__Description of the task__: Filter this material down to the lines that hold "Nissan", copying each one.

__Source data__:
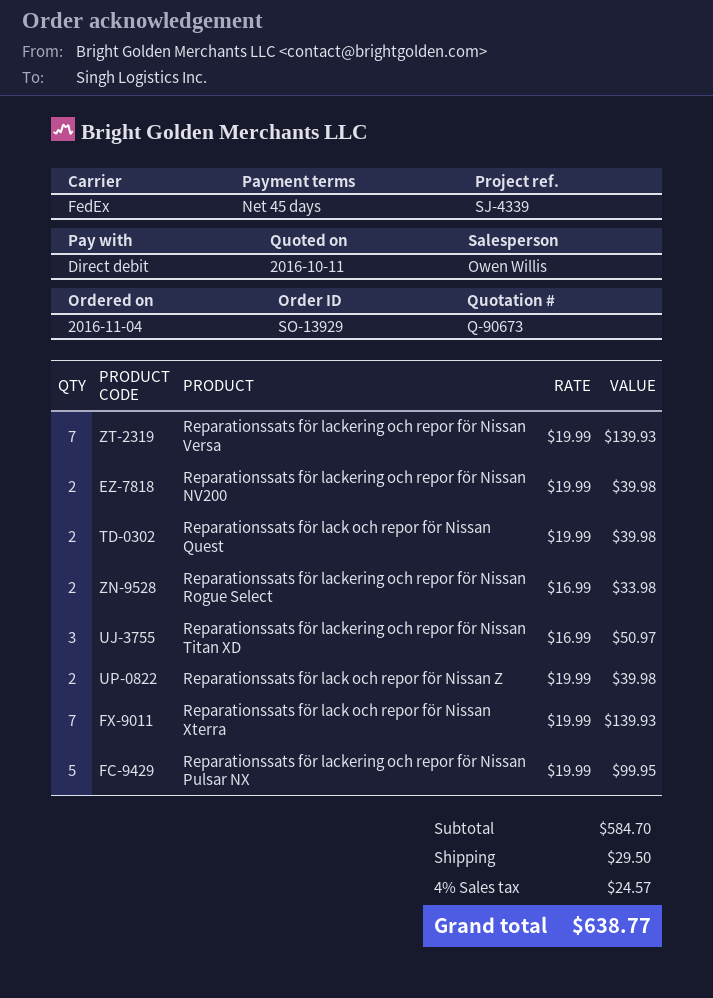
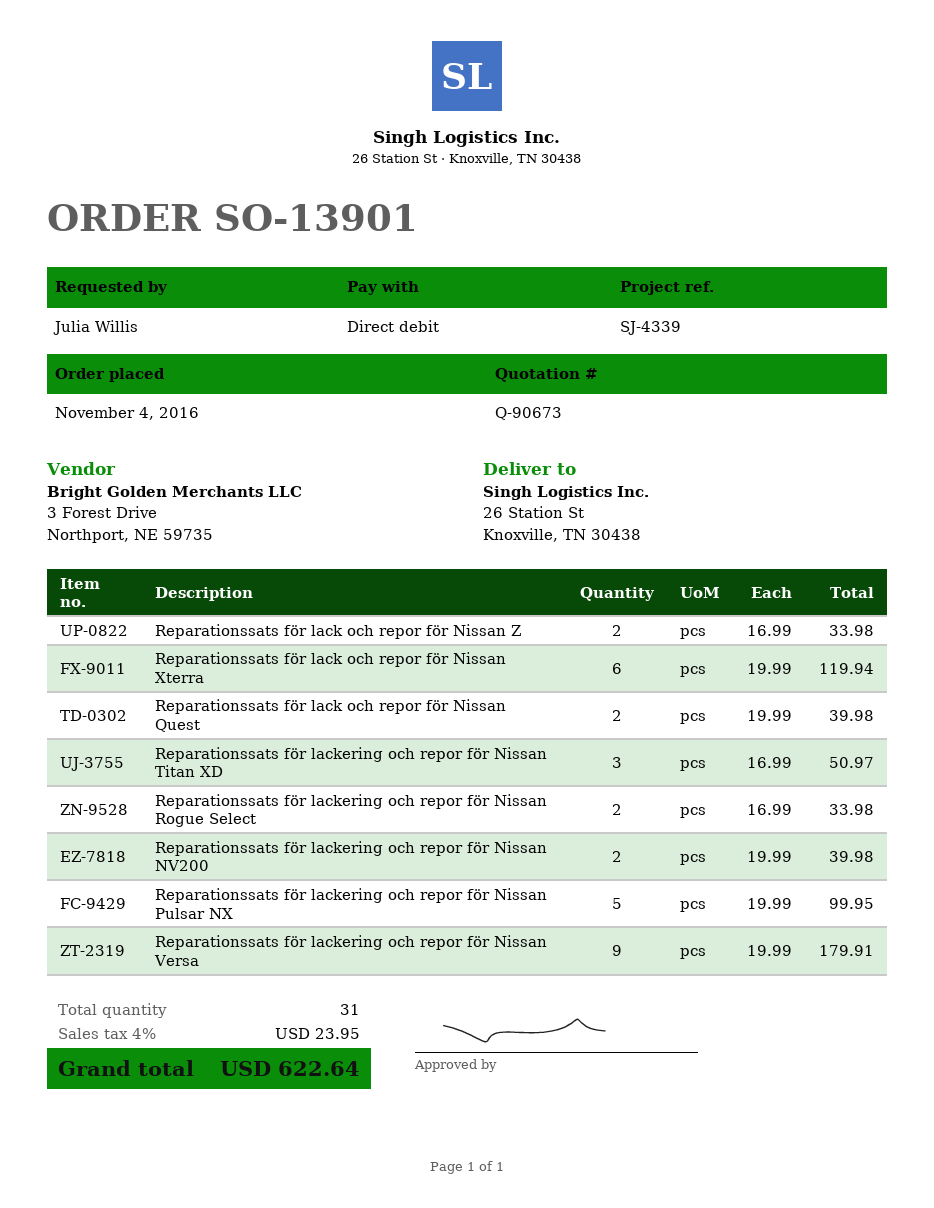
order number: SO-13929 -> SO-13901
Reparationssats för lackering och repor för Nissan Versa: 7 x 19.99 = 139.93 -> 9 x 19.99 = 179.91
Reparationssats för lack och repor för Nissan Z: 2 x 19.99 = 39.98 -> 2 x 16.99 = 33.98
Reparationssats för lack och repor för Nissan Xterra: 7 x 19.99 = 139.93 -> 6 x 19.99 = 119.94
shipping: 29.50 -> none
tax: 4% = 24.57 -> 4% = 23.95
total: 638.77 -> 622.64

__Task result__:
Reparationssats för lackering och repor för Nissan Versa: 7 x 19.99 = 139.93 -> 9 x 19.99 = 179.91
Reparationssats för lack och repor för Nissan Z: 2 x 19.99 = 39.98 -> 2 x 16.99 = 33.98
Reparationssats för lack och repor för Nissan Xterra: 7 x 19.99 = 139.93 -> 6 x 19.99 = 119.94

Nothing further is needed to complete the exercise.